Khattar should focus on taking the case to its logical conclusion and on maintaining law and order in Haryana, instead of wasting time and energy in concocting false charges against the Punjab government and the police, he said.
Meanwhile, sources said that the Haryana Police is mulling a narco test on Honeypreet since she was proving tough to interrogate offering only nods and silences to the 40-odd questions put by the SIT.
Honeypreet and another arrested woman, Sukhdeep Kaur, were taken to Bathinda in Punjab today in connection with the investigations into the violence that broke out after Ram Rahim Singh's conviction.
Afterwards, the police team took the two women to an old house in Arya Nagar in Bathinda for questioning. The inmates of the house, which was found locked, were said to be connected to Dera Sacha Sauda.
Earlier, the Haryana police had said that Kaur had "confirmed that Honeypreet was with her for the past several days in Bathinda district of Punjab."

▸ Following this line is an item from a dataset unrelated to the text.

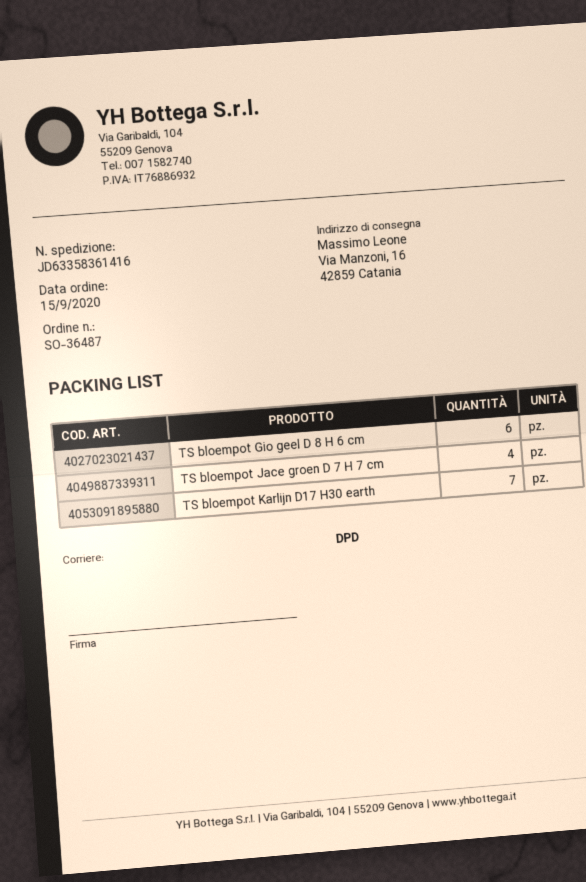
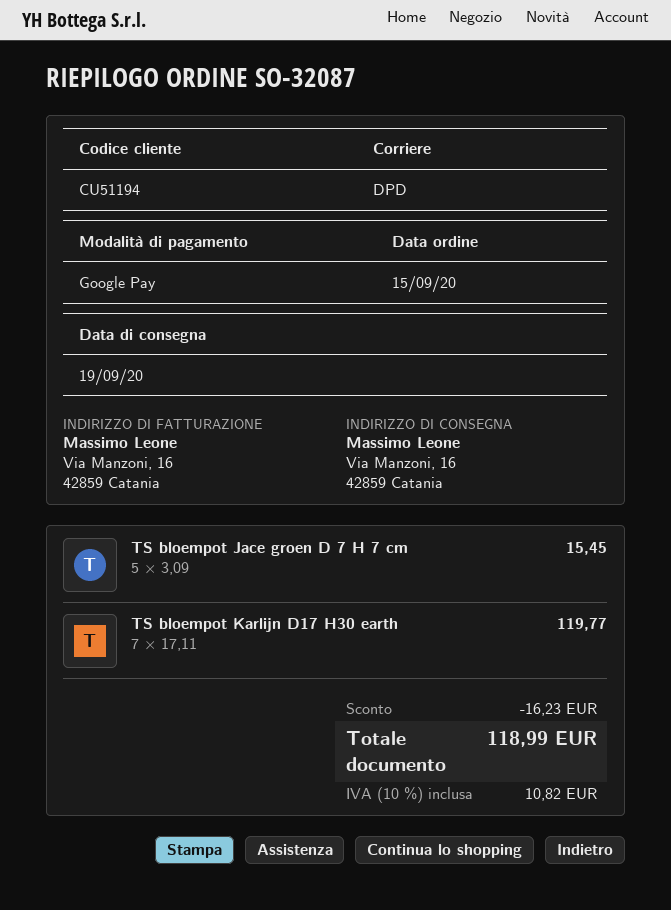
order number: SO-36487 -> SO-32087
TS bloempot Gio geel D 8 H 6 cm: 6 -> none
TS bloempot Jace groen D 7 H 7 cm: 4 -> 5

Honeypreet, who is on a six-day police remand, was at the top of a list of 43 people 'wanted' by the Haryana Police in connection with the incidents of violence.
Chawla alleged that the role of a relative of Ram Rahim Singh, who is a politician, was under the scanner.
Meanwhile, Harminder Singh Jassi, a former Congress MLA from Punjab, told media today that the last time he had met Honeypreet was on the intervening night of August 25 and August 26.
"I never provided shelter to Honeypreet. After a lookout notice was issued against her (on Sep 1) by the Haryana police, she did not meet me," he said.
Asked about his visit to Sri Gurusar Modia village in Rajasthan, the native place of Ram Rahim Singh who is serving a 20-year prison sentence, Jassi said he had gone to meet his daughter.